Laura Dean, the most popular girl in high school, was Frederica Riley's dream girl: charming, confident, and SO cute. There's just one problem: Laura Dean is maybe not the greatest girlfriend.
Reeling from her latest break up, Freddy's best friend, Doodle, introduces her to the Seek-Her, a mysterious medium, who leaves Freddy some cryptic parting words: break up with her. But Laura Dean keeps coming back, and as their relationship spirals further out of her control, Freddy has to wonder if it's really Laura Dean that's the problem. Maybe it's Freddy, who is rapidly losing her friends, including Doodle, who needs her now more than ever.
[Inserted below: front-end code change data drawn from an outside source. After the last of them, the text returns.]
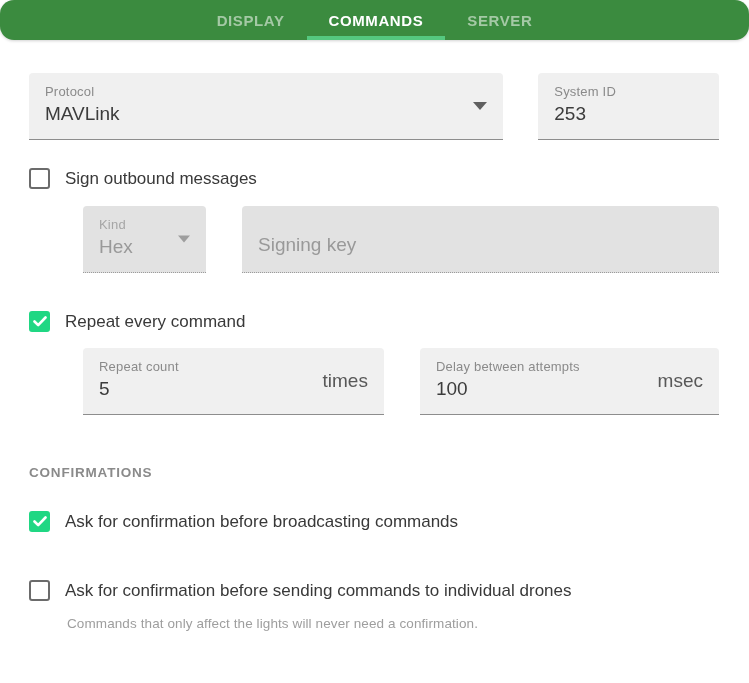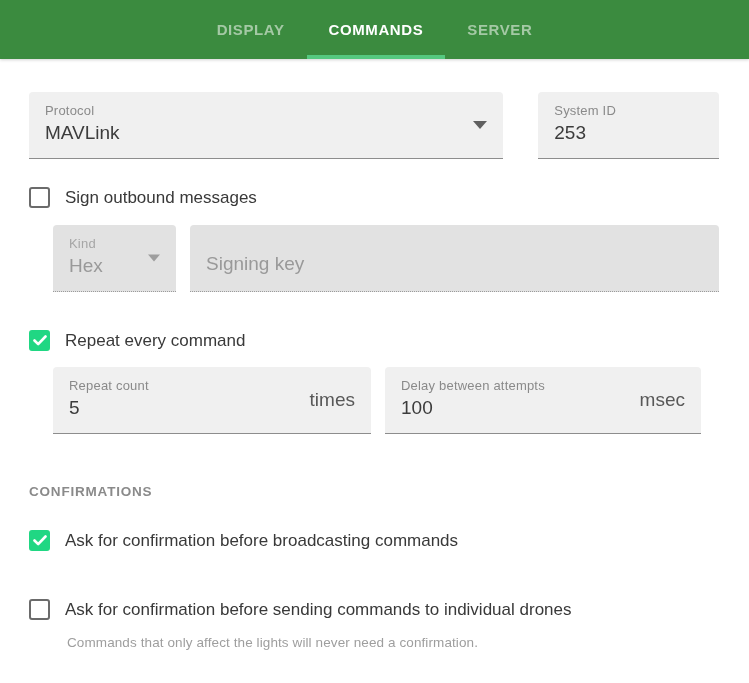"DISPLAY" .header { border-radius: none -> 14px; height: 59px -> 40px }
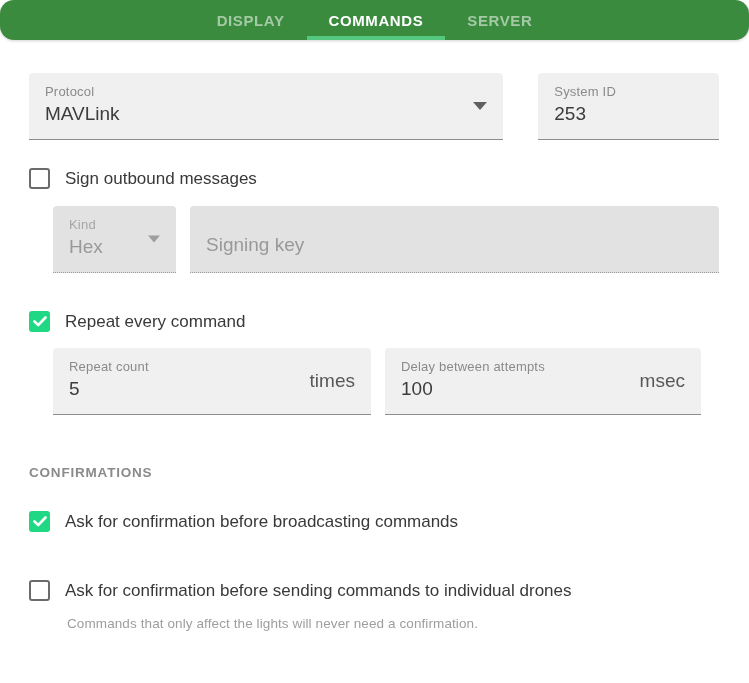"Kind" .row.indent { gap: 14px -> 36px; margin-left: 24px -> 54px }
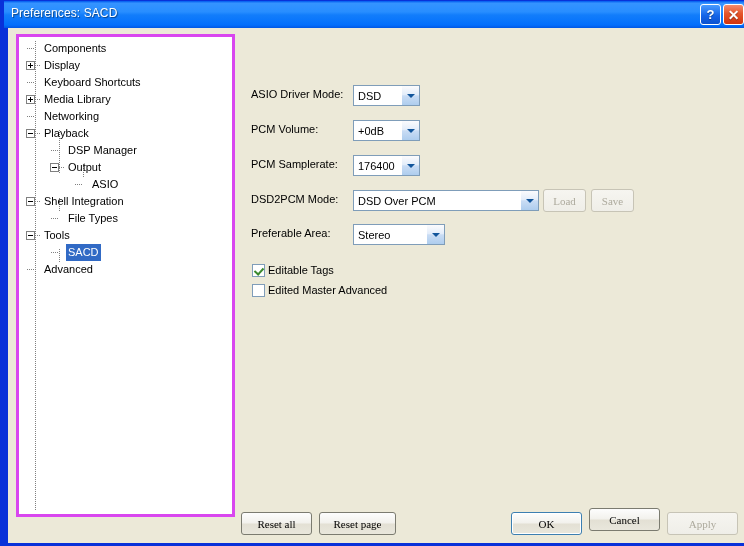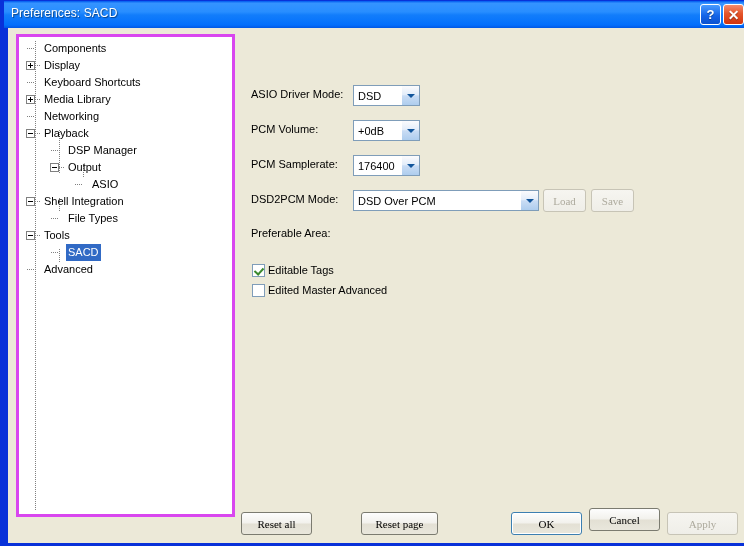"Stereo" div.combo { html: none -> <div> <div>Stereo</div> <div> <span></span> </div> </div> }
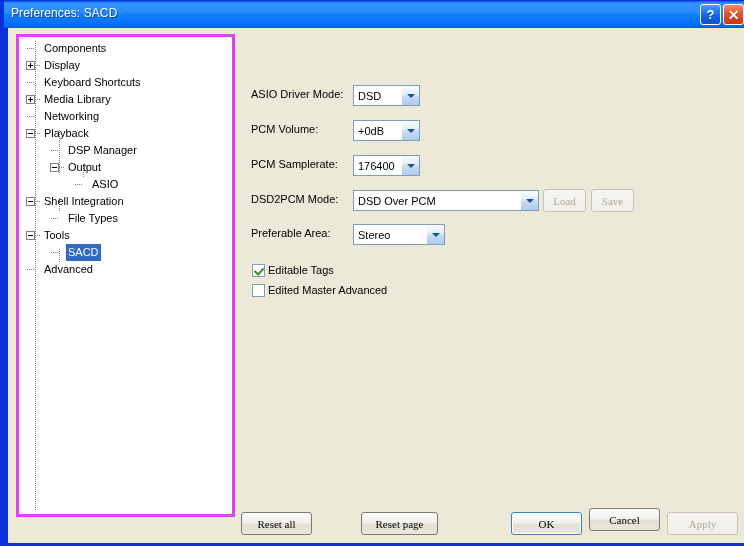"Reset page" div.btn { margin-left: 42px -> none }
Fortunately for Freddy, there are new friends, and the insight of advice columnists like Anna Vice to help her through being a teenager in love.
PUBLISHERS WEEKLY
Laura Dean is a terrible girlfriend. Self-absorbed and careless, she breaks up with Frederica, 16, for the fourth time, via text message after being caught cheating at a school dance. But Freddy loves Laura Dean, and they're soon back together sort of though Freddy's relationship myopia renders her isolated and dismissive of her friends, all of whom are struggling with their own issues. A medium tells Freddy to call the relationship quits, but she has no idea how to stop perpetuating her part of the cycle. Bold, clean lines and pink highlights characterize rich art by Valero-O'Connell (the Lumberjanes/Gotham Academy series) as panels breathily dense with the personal details of the characters' lives morph to suit each meaningful scene. A largely queer and physically and ethnically diverse cast inhabits this vision of teenage Berkeley, and the high school specific mixture of self-possession and cluelessness with which Tamaki (This One Summer) imbues them lends depth and individuation. This exploration of toxic relationships and social dynamics at the cusp of adulthood is, like its cast, sharp and dazzling. Final art not seen by PW. Ages 14 up.